Entre Pakistan et Chine, une "route de l'Amitié" à sens unique


"L'autoroute de l'Amitié sino-pakistanaise", longue de 1.300 km, relie les deux pays à travers de hautes montagnes. Mais de l'avis de commerçants pakistanais installés en Chine, cette coûteuse infrastructure sert avant tout les intérêts de Pékin.


"L'autoroute de l'Amitié sino-pakistanaise", longue de 1.300 km, relie les deux pays à travers de hautes montagnes © China Highway
"L'autoroute de l'Amitié sino-pakistanaise", longue de 1.300 km, relie les deux pays à travers de hautes montagnes © China Highway
L'artère à deux voies part de Kashgar - emblématique étape de l'ancienne route de la Soie, dans la région désertique du Xinjiang (nord-ouest de la Chine) - puis franchit l'un des cols les plus élevés du globe avant de se poursuivre au Pakistan.
Cette spectaculaire voie de communication était censée développer le commerce bilatéral. Mais des négociants pakistanais affichent leur déception. "La Chine proclame que notre amitié est aussi haute que l'Himalaya, mais le cœur n'y est pas", soupire Murah Shah, qui tient une échoppe à Tashkurgan, bourgade chinoise à 120 km de la frontière. "Le Pakistan n'y gagne rien ! Il s'agit uniquement de soutenir la croissance chinoise", déplore-t-il, en rangeant ses éventaires de pierres précieuses.
Tashkurgan, 9.000 habitants, est pourtant au cœur du "couloir économique Chine-Pakistan" érigé en projet prioritaire par Pékin pour relier Kashgar au port pakistanais de Gwadar sur l'océan Indien - une initiative phare des "Nouvelles routes de la Soie" chères au cœur du président chinois, Xi Jinping.
En 2013, Pékin et Islamabad ont conclu des accords totalisant 46 milliards de dollars pour construire des infrastructures de transports et d'énergie sur ce "couloir" garantissant une nouvelle ouverture maritime à la Chine. Mais, loin des promesses initiales, les retombées s'avèrent asymétriques : les exportations du Pakistan vers la Chine ont plongé d'environ 8 % au second semestre 2016, tandis que ses importations bondissaient de pratiquement 30 %.

"La route maritime est simplement moins chère et plus rapide"
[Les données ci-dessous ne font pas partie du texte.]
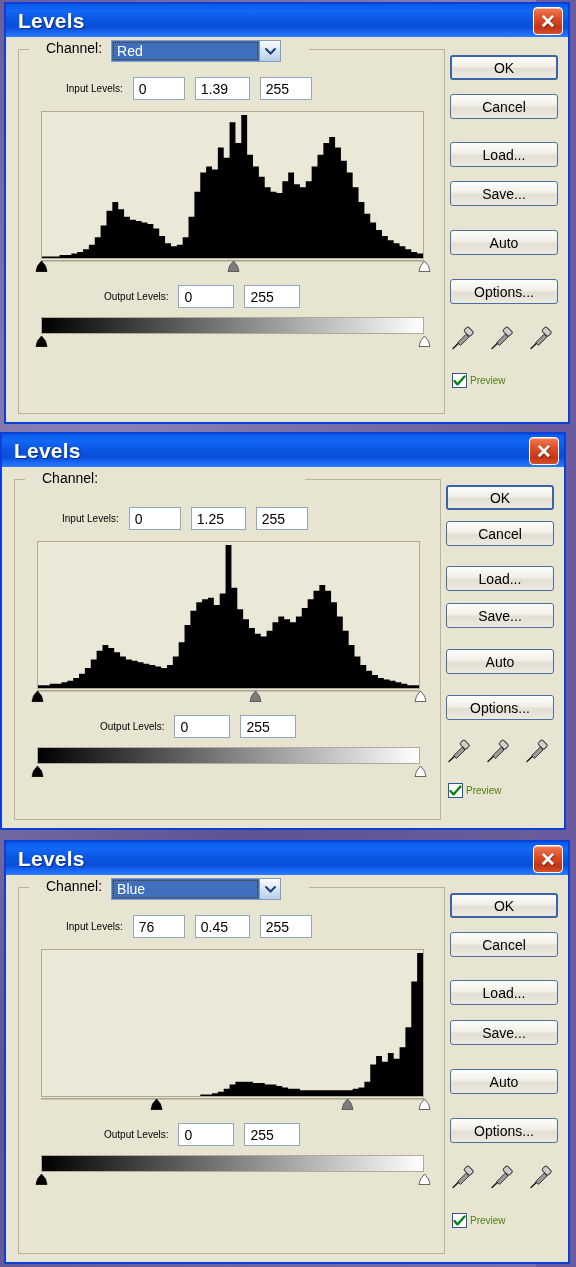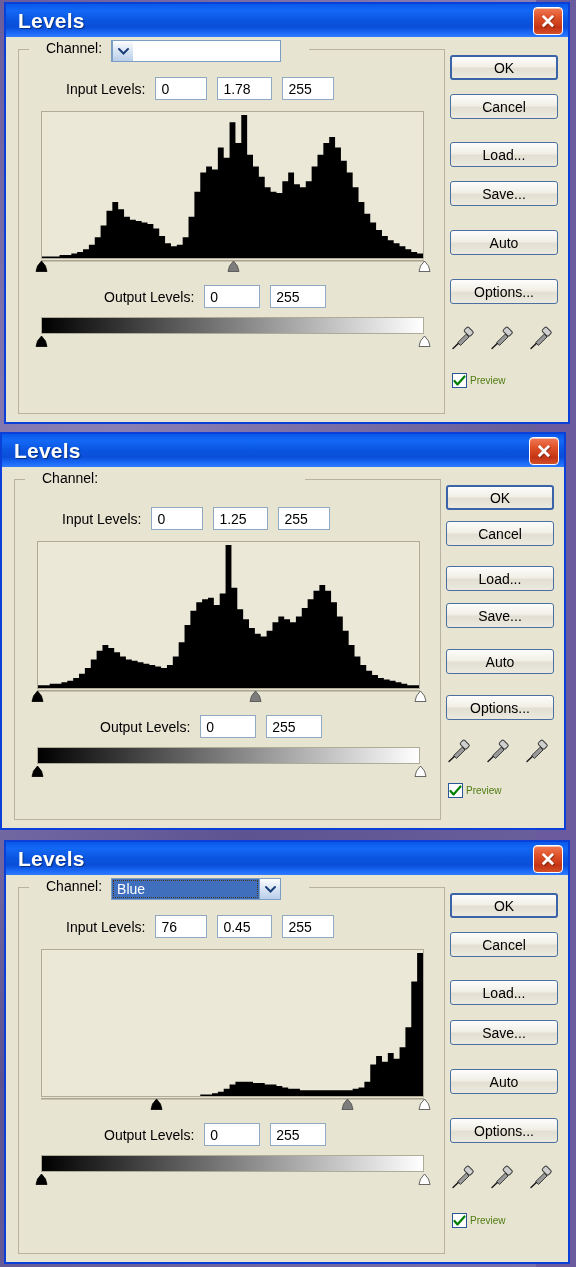--- a/index.html
+++ b/index.html
@@ -287,6 +287,7 @@
           <div class="channel-row">
             <span class="channel-label">Channel:</span>
             <div class="combo">
+              <div class="combo-value">Red</div>
               <div class="combo-arrow">
                 <svg width="11" height="8" viewBox="0 0 11 8">
                   <path d="M1 2 L5.5 6.5 L10 2" fill="none" stroke="#1b3f78" stroke-width="2" stroke-linecap="round"></path>

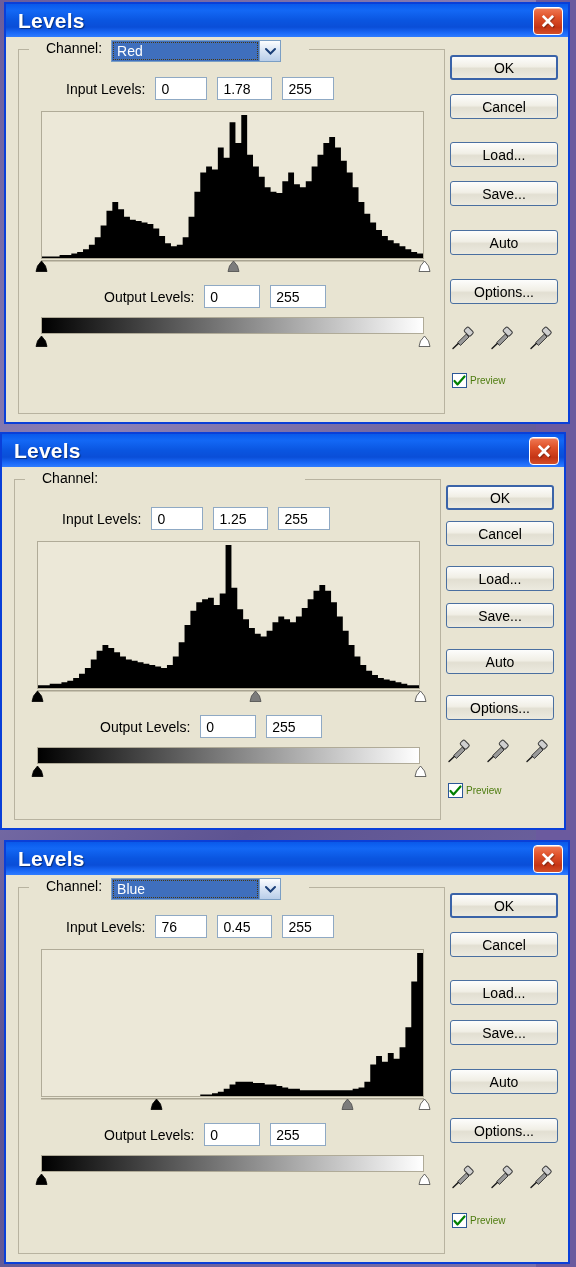--- a/index.html
+++ b/index.html
@@ -157,7 +157,7 @@
     align-items: center;
   }
   .lbl {
-    font-size: 14px;
+    font-size: 10px;
     color: #000;
     white-space: nowrap;
   }

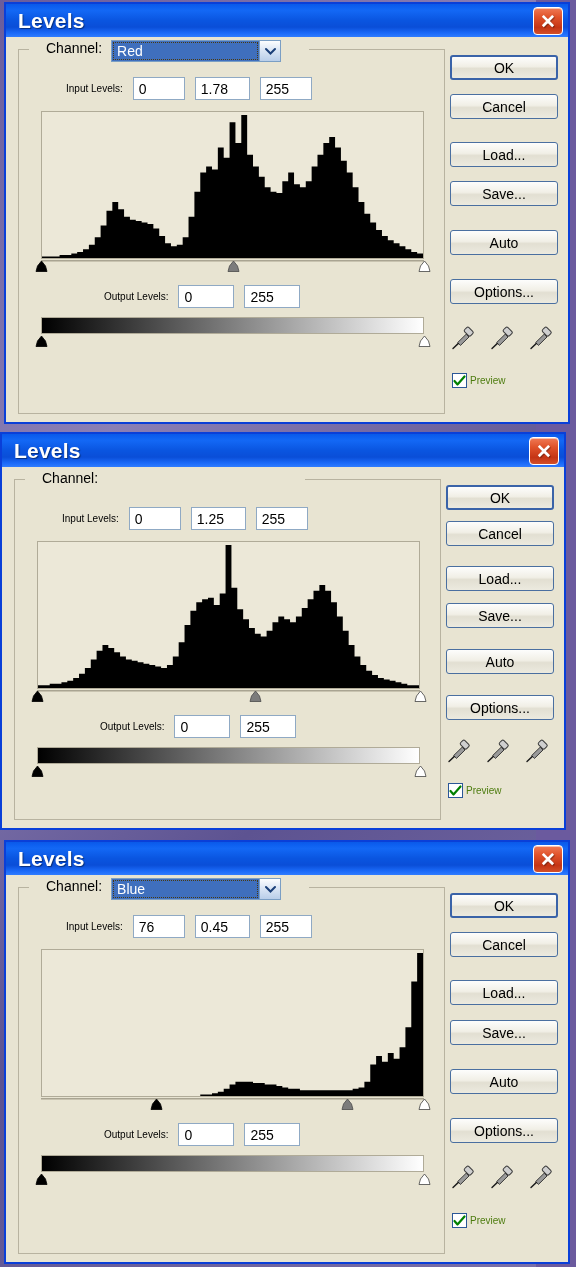--- a/index.html
+++ b/index.html
@@ -298,7 +298,7 @@
           <div class="inputlevels-row" style="left: 47px; top: 28px;">
             <span class="lbl">Input Levels:</span>
             <div class="numbox" style="width: 52px; margin-left: 10px;">0</div>
-            <div class="numbox" style="width: 55px; margin-left: 10px;">1.78</div>
+            <div class="numbox" style="width: 55px; margin-left: 10px;">1.39</div>
             <div class="numbox" style="width: 52px; margin-left: 10px;">255</div>
           </div>
           <div class="hist-wrap" style="left: 22px; top: 62px; width: 383px; height: 148px;">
En mai, Islamabad a accusé son puissant voisin d'inonder son marché d'acier à prix cassé, agitant la menace de barrières tarifaires. "Il y avait tant de rêves et d'espoirs pour les exportateurs pakistanais... mais avec la Chine, que pouvaient-ils donc exporter ?", s'interroge Jonathan Hillman, expert du Center for Strategic and International Studies à Washington. Les négociants pakistanais établis au Xinjiang ne proposent que de petits biens de consommation : nécessaires de toilette, pierres précieuses, tapis, mouchoirs... et médicaments, y compris des remèdes périmés censés doper l'énergie sexuelle.
Ils assurent ne pas beaucoup profiter de "l'autoroute de l'Amitié", déplorant au contraire contrôles intrusifs et formalités douanières. Les droits de douane sur les biens venus du Pakistan "ne sont pas fixes. Un jour c'est 5 %, puis 20 % le lendemain, parfois c'est simplement interdit...", se récrie Muhammad, négociant établi à Kashgar. L'administration chinoise des Douanes assure que "les facteurs déterminant les droits sont trop nombreux" pour que soit rendue publique une "liste définitive et détaillée".
Au final, la nouvelle autoroute "n'est pas nécessairement pertinente pour le commerce sino-pakistanais dans son ensemble", car "la route maritime est simplement moins chère et plus rapide", observe Alessandro Rippa, expert des infrastructures chinoises à l'Université Ludwig Maximilian de Munich. Ce projet routier est donc surtout "un outil" pour la Chine, lui permettant de promouvoir ses intérêts géopolitiques et d'offrir aux entreprises étatiques un autre canal pour écouler leur surproduction, estime-t-il.
Les négociants pakistanais pâtissent par ailleurs d'un récent durcissement des mesures de sécurité, dans un Xinjiang agité de tensions ethniques et où le régime communiste impose des règlements draconiens censés éliminer "l'extrémisme" islamiste. Sur un trajet de 300 km entre Kashgar et Tashkurgan, les chauffeurs doivent traverser six barrages de police, montrer maintes fois leurs papiers, tout en voyant leur téléphone examiné par les autorités, à la recherche de contenus religieux "illégaux". À Kashgar, Muhammad espère encore que le "couloir Chine-Pakistan" améliorera sa vie, tout en admettant son impatience. "Beaucoup parmi nous sont déjà rentrés au pays", soupire-t-il.